Produce a word-for-word copy of the listing below without its pictures.

━━━━━ PROVIDED MATERIAL ━━━━━

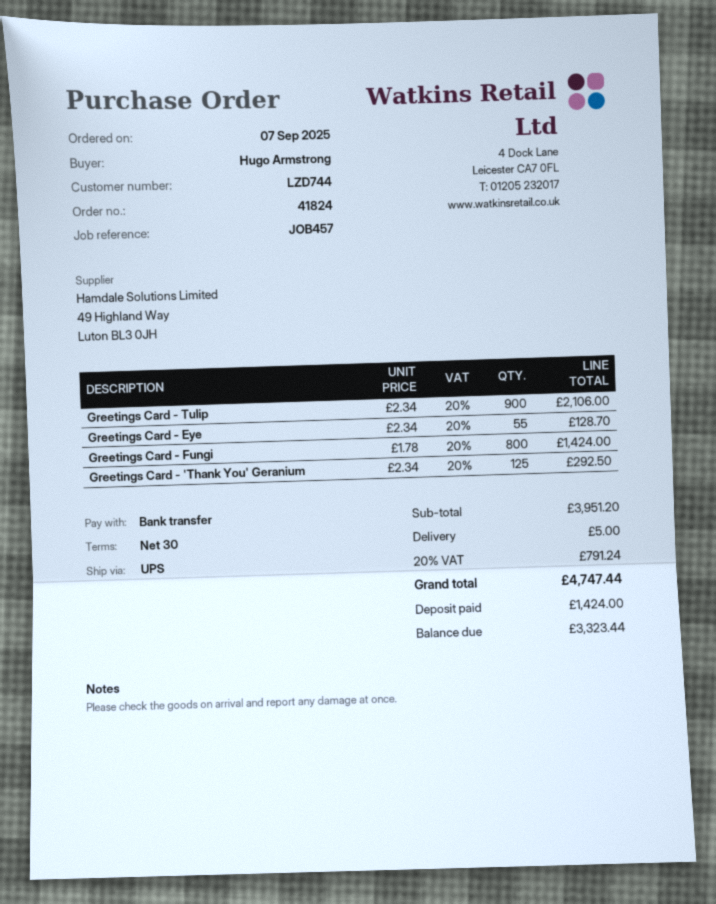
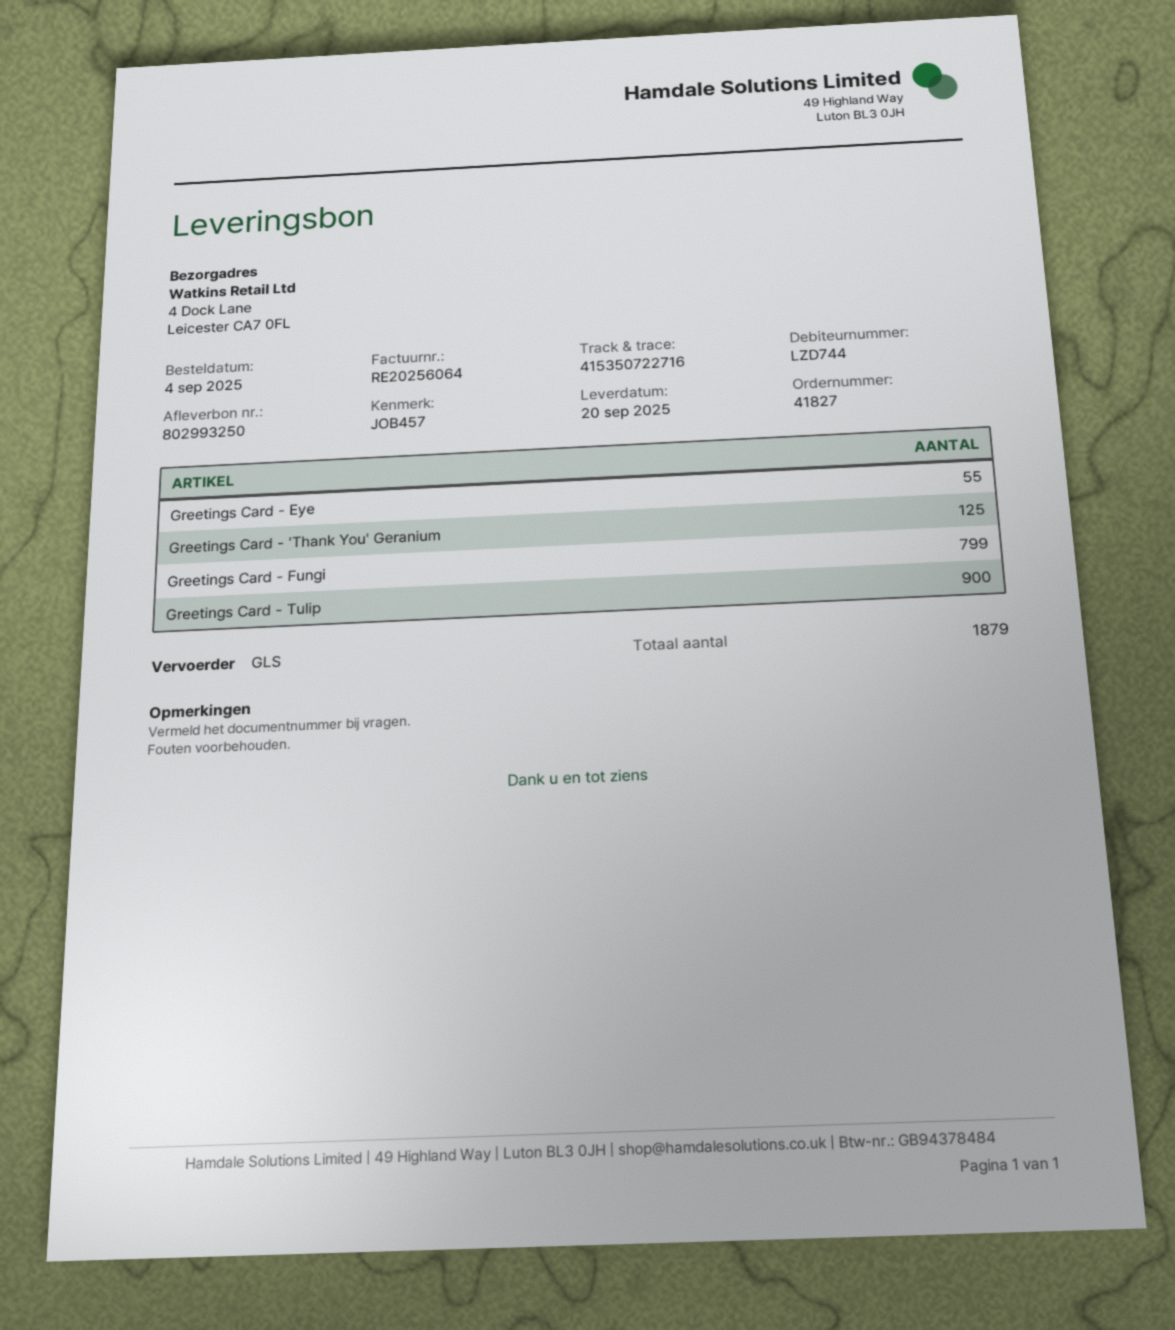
order number: 41824 -> 41827
order date: 2025-09-07 -> 2025-09-04
shipping method: UPS -> GLS
Greetings Card - Fungi: 800 -> 799

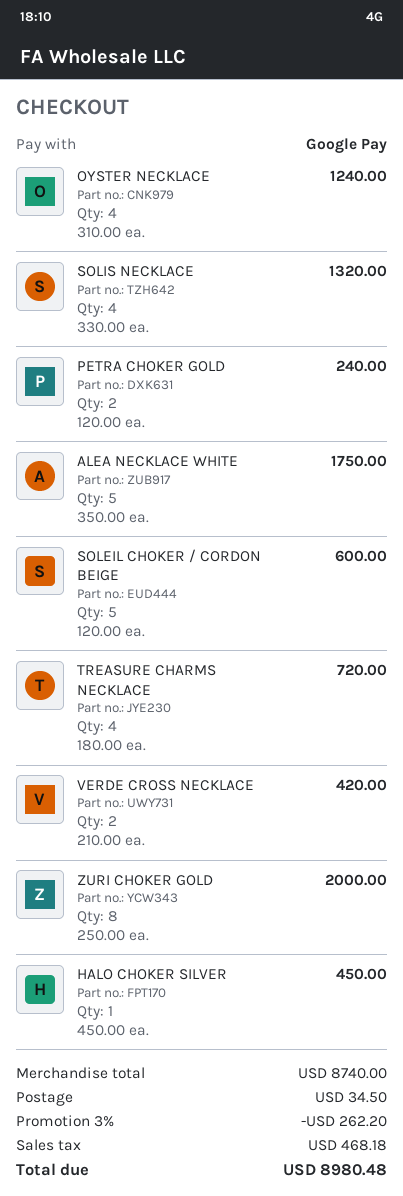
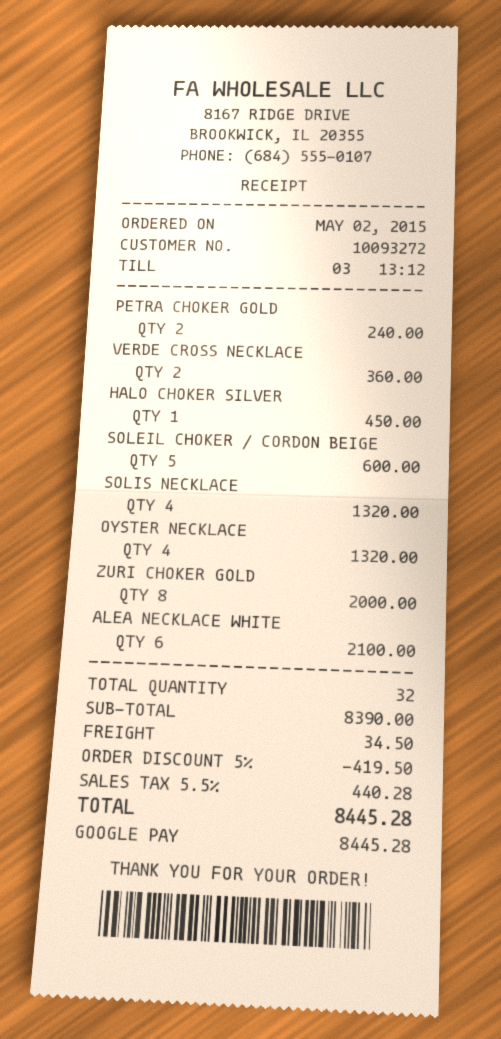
OYSTER NECKLACE: 4 for 1240.00 -> 4 for 1320.00
ALEA NECKLACE WHITE: 5 for 1750.00 -> 6 for 2100.00
TREASURE CHARMS NECKLACE: 4 for 720.00 -> none
VERDE CROSS NECKLACE: 2 for 420.00 -> 2 for 360.00
subtotal: 8740.00 -> 8390.00
discount: 3% = 262.20 -> 5% = 419.50
tax: 468.18 -> 440.28
total: 8980.48 -> 8445.28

━━━━━

# [OUTPUT OF THE TASK]
order number: 41824 -> 41827
order date: 2025-09-07 -> 2025-09-04
shipping method: UPS -> GLS
Greetings Card - Fungi: 800 -> 799

OYSTER NECKLACE: 4 for 1240.00 -> 4 for 1320.00
ALEA NECKLACE WHITE: 5 for 1750.00 -> 6 for 2100.00
TREASURE CHARMS NECKLACE: 4 for 720.00 -> none
VERDE CROSS NECKLACE: 2 for 420.00 -> 2 for 360.00
subtotal: 8740.00 -> 8390.00
discount: 3% = 262.20 -> 5% = 419.50
tax: 468.18 -> 440.28
total: 8980.48 -> 8445.28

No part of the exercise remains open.